# Matching flex- Bindings to Boards? Unions, Burtons, etc..



## crazyface (Mar 1, 2008)

What med/stiff board are you looking at/have?

The plain old forces work pretty well on every type of terrain from my experience and are $80 less than SLs, so I think you'll be fine with forces.


----------



## Meatball707 (Jan 27, 2011)

crazyface said:


> What med/stiff board are you looking at/have?QUOTE]
> 
> Lib Dark Series
> 
> I'm only asking about the pairing because I had some shops tell me to go with the same flex for both board and bindings and told me Force SL, and Cartel Reflex for that board. From what I hear the SL is stiffer in the base and softer in the highback than the standard force.


----------



## DC5R (Feb 21, 2008)

Go with the regular Force. It'll be fine for your situation.


----------



## Nivek (Jan 24, 2008)

Well I would personally be looking at Shakas, SF45's, Targas, or NXT-ATSEs.

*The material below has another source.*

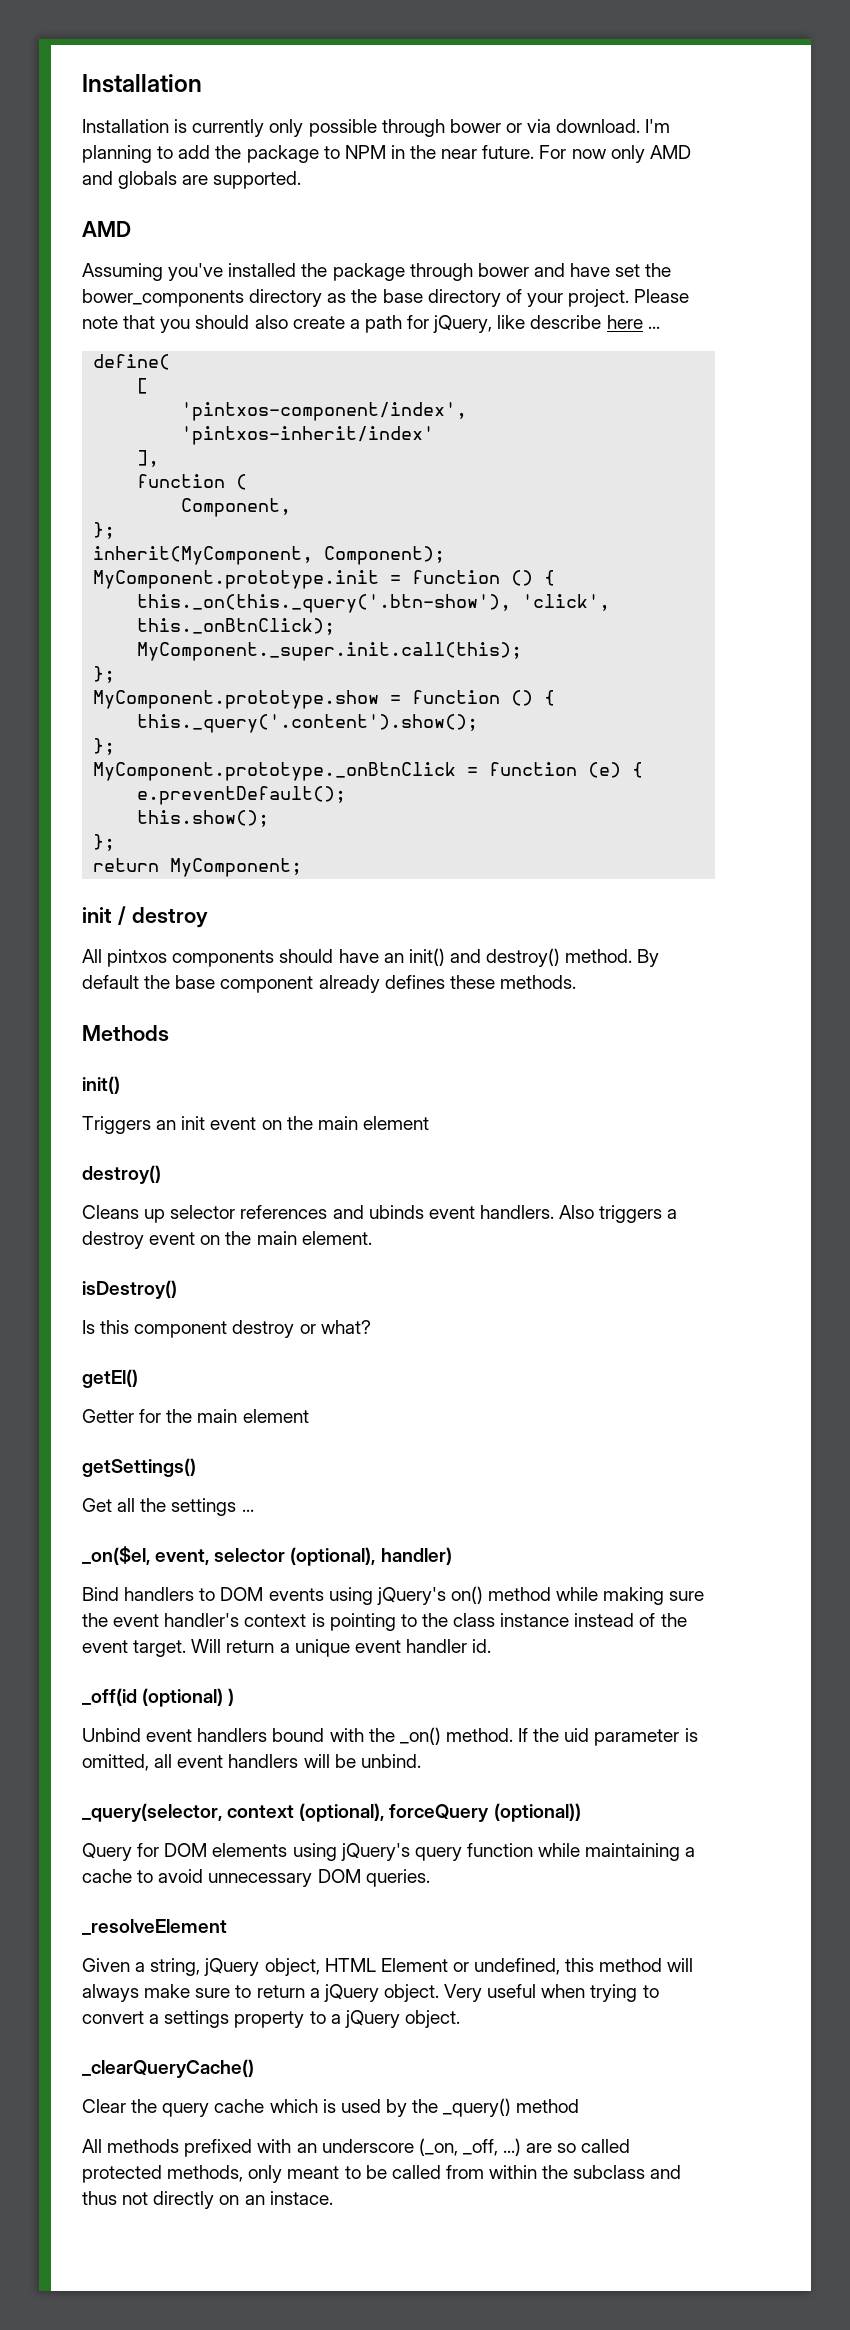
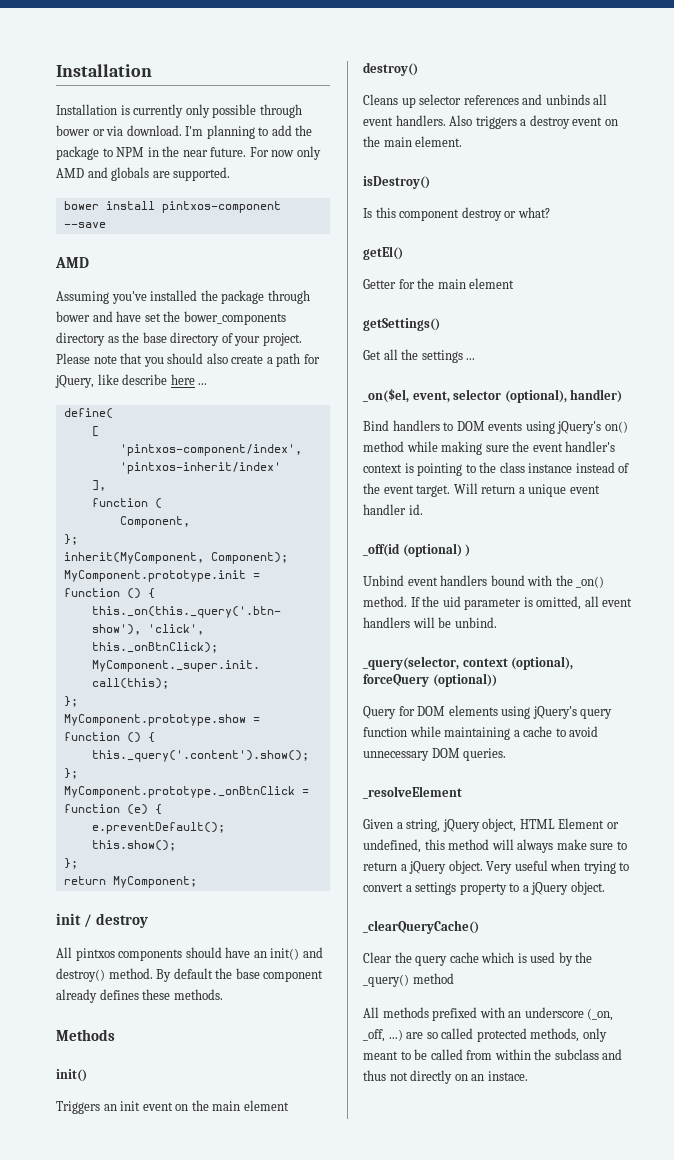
(302, 180) none -> [63,201,281,213] [63,222,106,228] // bower install pintxos-component --save
[368,1205,424,1219] ubinds -> [545,94,608,105] unbinds all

The thing you have to worry about when riding a stiff board, is if you get a binding that's too soft you can't get all the performance from the board.


----------



## crazyface (Mar 1, 2008)

If I was in your situation and had the money to afford them, I would go with the Force SLs. I'm riding a TRS from a couple years ago with forces and its a great ride, but you're going to want the stiffer SLs to match your board.


----------



## Nivek (Jan 24, 2008)

crazyface said:


> If I was in your situation and had the money to afford them, I would go with the Force SLs. I'm riding a TRS from a couple years ago with forces and its a great ride, but you're going to want the stiffer SLs to match your board.


Despite the slightly stiffer frame of the SL's, the highback is actually a tad softer.

Better from Union is to possibly wait till 2012 and get Atlas's. Rumor has it they actually put a stiffer highback on a binding.

I stand by my previous recommendations, still excluding Union.


----------